✅ Category: Distributed Transactions / Microservices
✅ Problem: How to maintain data consistency across multiple microservices without 2PC (two-phase commit).
✅ Solution: Break long transactions into a series of local transactions. Each has a compensating action (undo) if something fails.
🔑 Key Points
Orchestration Saga → Central coordinator tells services what to do.
Choreography Saga → Services listen to events and react accordingly.
Each step = Local transaction + Possible compensating action.

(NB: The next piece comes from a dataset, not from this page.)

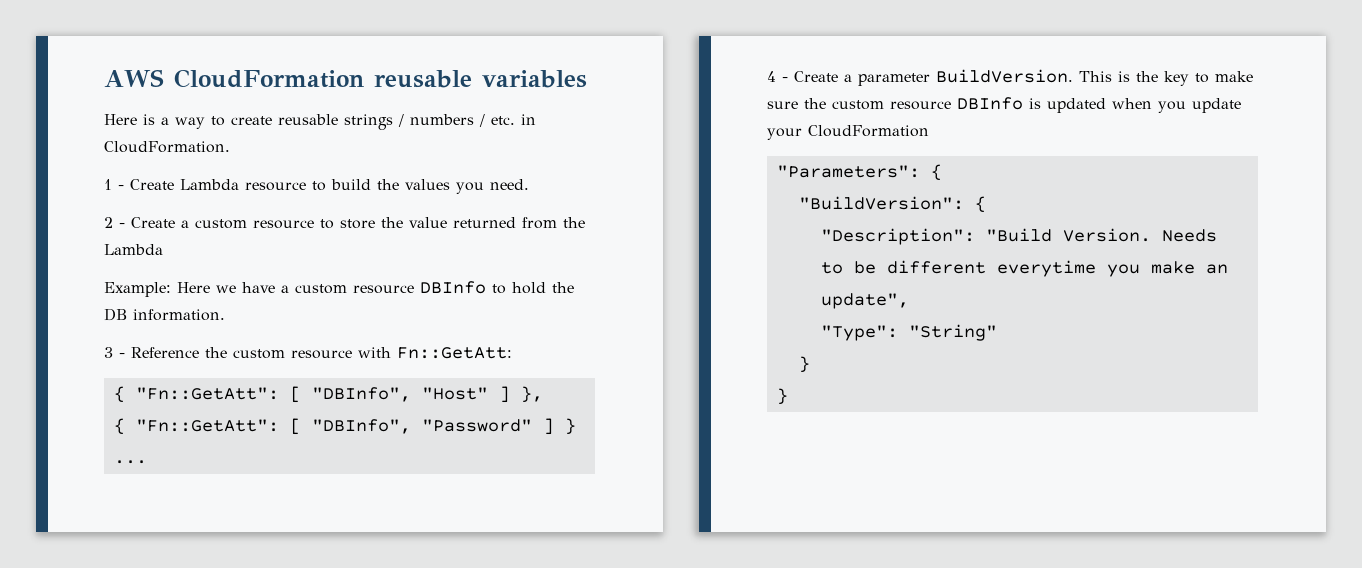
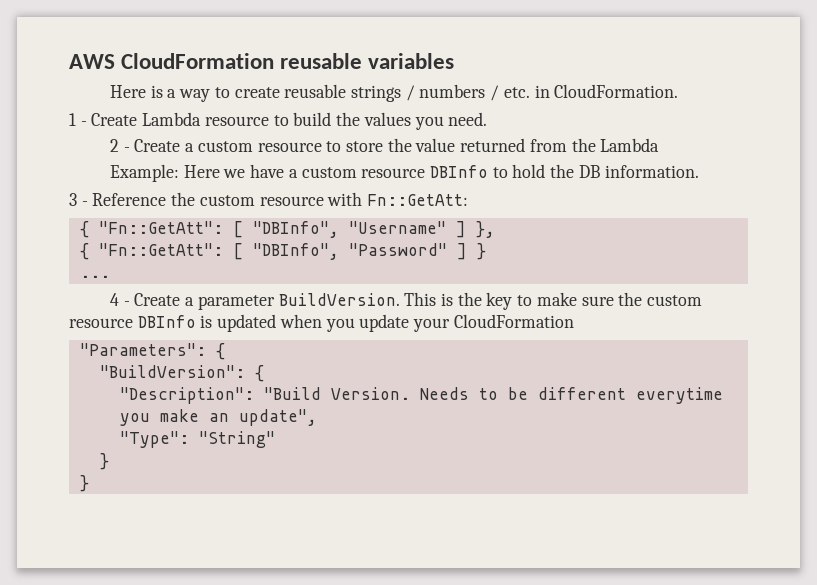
[421,387,488,400] "Host" -> [348,221,446,234] "Username"

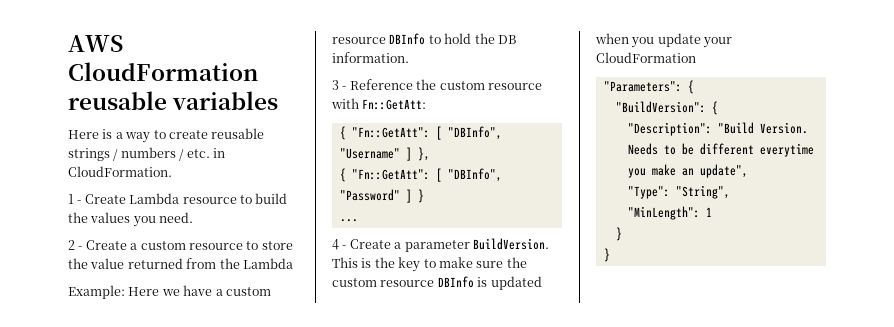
[198,431,275,448] "String" -> [675,185,730,199] [627,206,712,220] "String", // "MinLength": 1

🖥️ C# Example – E-Commerce Order (Orchestration Saga)
Scenario:
Place Order
Reserve Payment
Update Inventory
If failure → rollback via compensating transactions
// Step definitions
public interface ISagaStep
{
Task ExecuteAsync();
Task CompensateAsync();
}
public class PaymentStep : ISagaStep
{
public async Task ExecuteAsync() => Console.WriteLine("✅ Payment Reserved");
public async Task CompensateAsync() => Console.WriteLine("❌ Payment Refunded");
}
public class InventoryStep : ISagaStep
{
public async Task ExecuteAsync() => Console.WriteLine("✅ Inventory Updated");
public async Task CompensateAsync() => Console.WriteLine("❌ Inventory Restored");
}
// Orchestrator
public class SagaOrchestrator
{
private readonly List<ISagaStep> _steps = new();
public void AddStep(ISagaStep step) => _steps.Add(step);
public async Task ExecuteAsync()
{
var executedSteps = new Stack<ISagaStep>();
try
{
foreach (var step in _steps)
{
await step.ExecuteAsync();
executedSteps.Push(step);
}
Console.WriteLine("🎉 Saga Completed Successfully!");
}
catch
{
Console.WriteLine("⚠️ Error! Starting Compensation...");
while (executedSteps.Count > 0)
await executedSteps.Pop().CompensateAsync();
}
}
}
Usage:
var saga = new SagaOrchestrator();
saga.AddStep(new PaymentStep());
saga.AddStep(new InventoryStep());
await saga.ExecuteAsync();
🌍 Real-World Example
📌 Remember in Interview
Saga = Long transaction broken into smaller steps.
Each step = do + undo (compensating action).
Two styles: Orchestration (central brain) vs Choreography (event-driven).
Prevents inconsistency in distributed microservices.